Thus, at least within the context of the litigation, that attorney may best be thought of as someone for whom you are the enemy. Lawyers will sometimes spring new sources of information on experts during depositions, such as publications, medical reports, or documents relating to the plaintiff's everyday functioning, such as work records. If one is unfamiliar with the material, it calls for an open admission.
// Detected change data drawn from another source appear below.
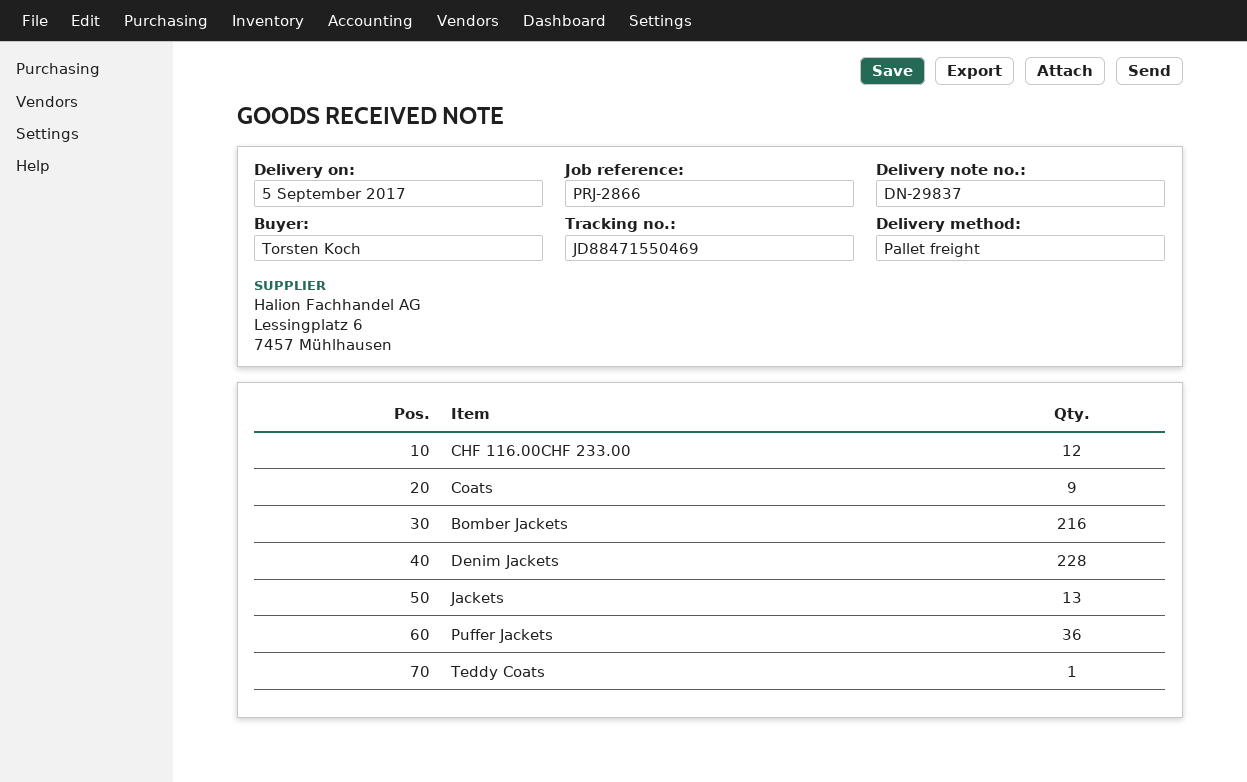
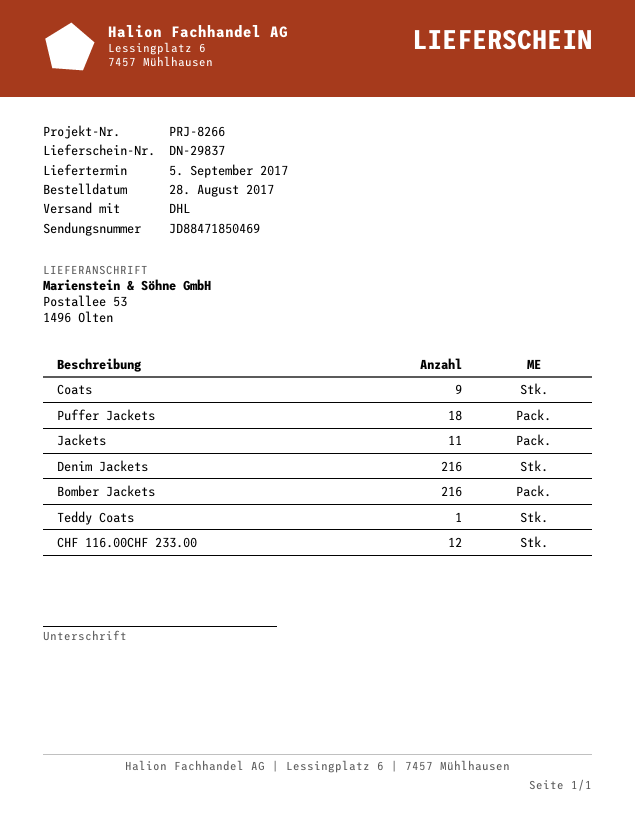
reference: PRJ-2866 -> PRJ-8266
shipping method: pallet freight -> DHL
tracking number: JD88471550469 -> JD88471850469
Denim Jackets: 228 -> 216
Jackets: 13 -> 11
Puffer Jackets: 36 -> 18

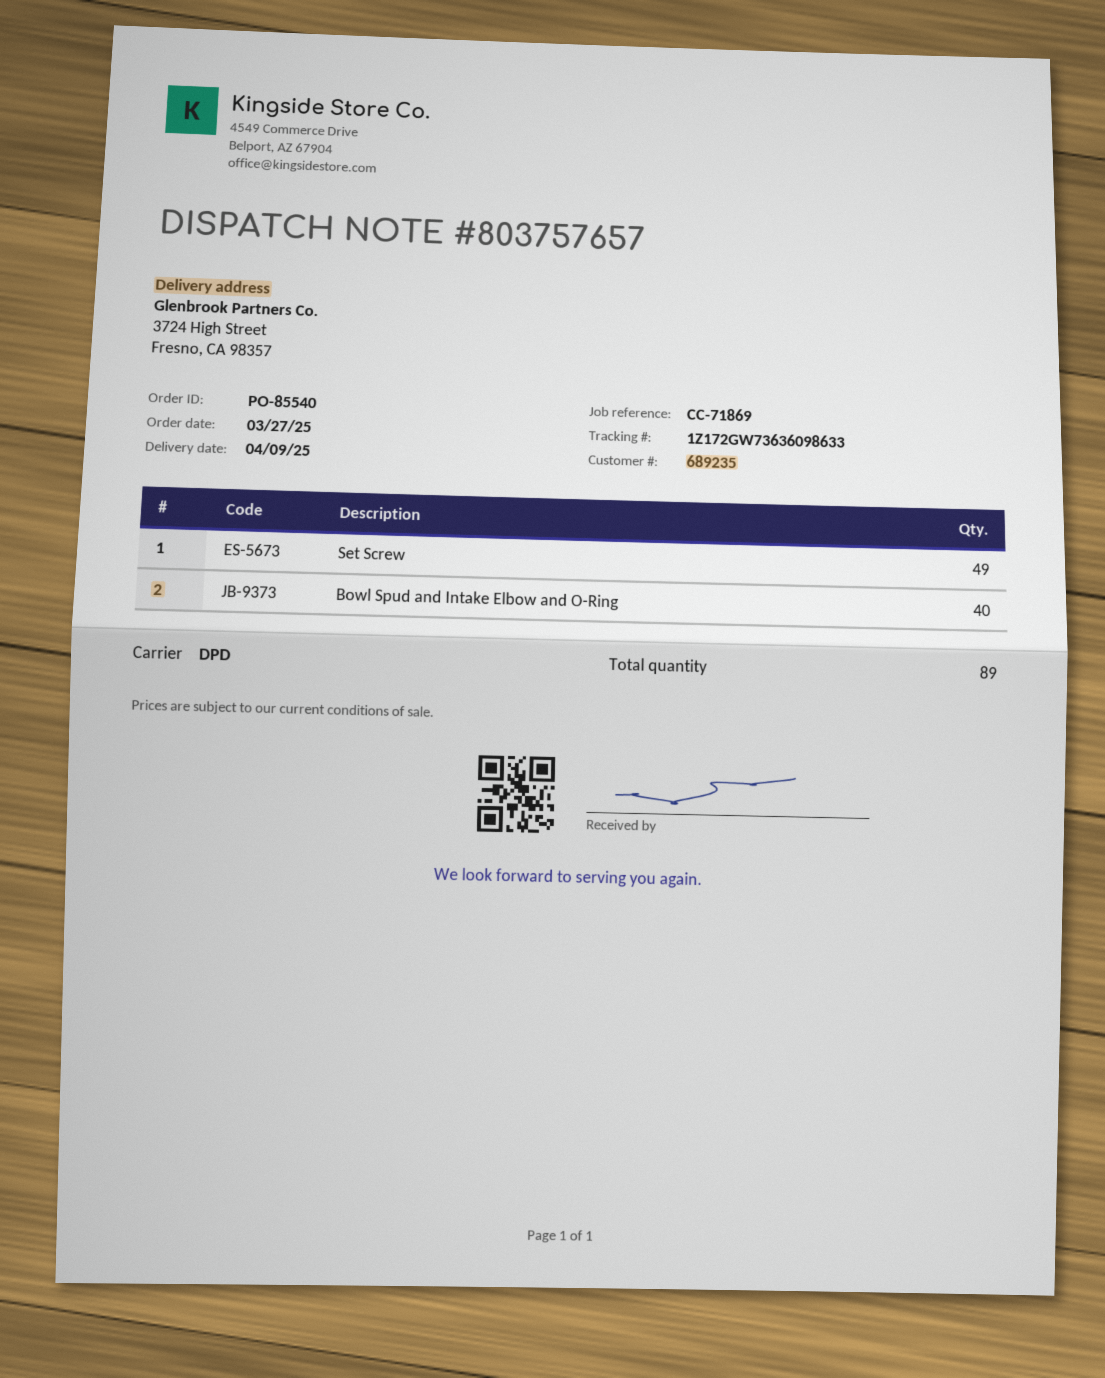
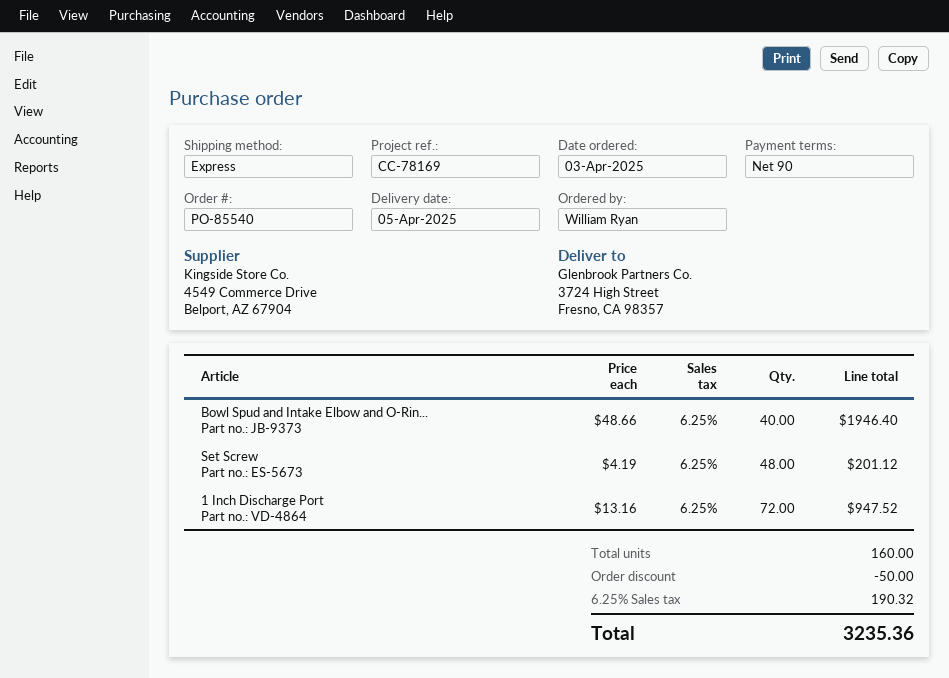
order date: 2025-03-27 -> 2025-04-03
delivery date: 2025-04-09 -> 2025-04-05
reference: CC-71869 -> CC-78169
shipping method: DPD -> express
Set Screw: 49 -> 48
1 Inch Discharge Port: none -> 72
total quantity: 89 -> 160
If the lawyer wishes to ask questions, the expert should request the time needed to review the material. If it is not possible to perform an adequate review on the spot, the deponent should so indicate. Alternatively, if the expert believes she has acquired a reasonable grasp of the new material, she might state on the record that she will try to be helpful by answering questions about documents that she has just seen for the first time, although upon more careful study and reflection impressions or conclusions might change. Keep in mind that new materials might be presented out of context, which can lead to misimpressions. For example, one may come to learn that a letter describing insubordination as a basis for termination was written by a boss subsequently arrested for criminal behavior that endangered the public, and that it was the plaintiff who had heroically reported the misdeeds.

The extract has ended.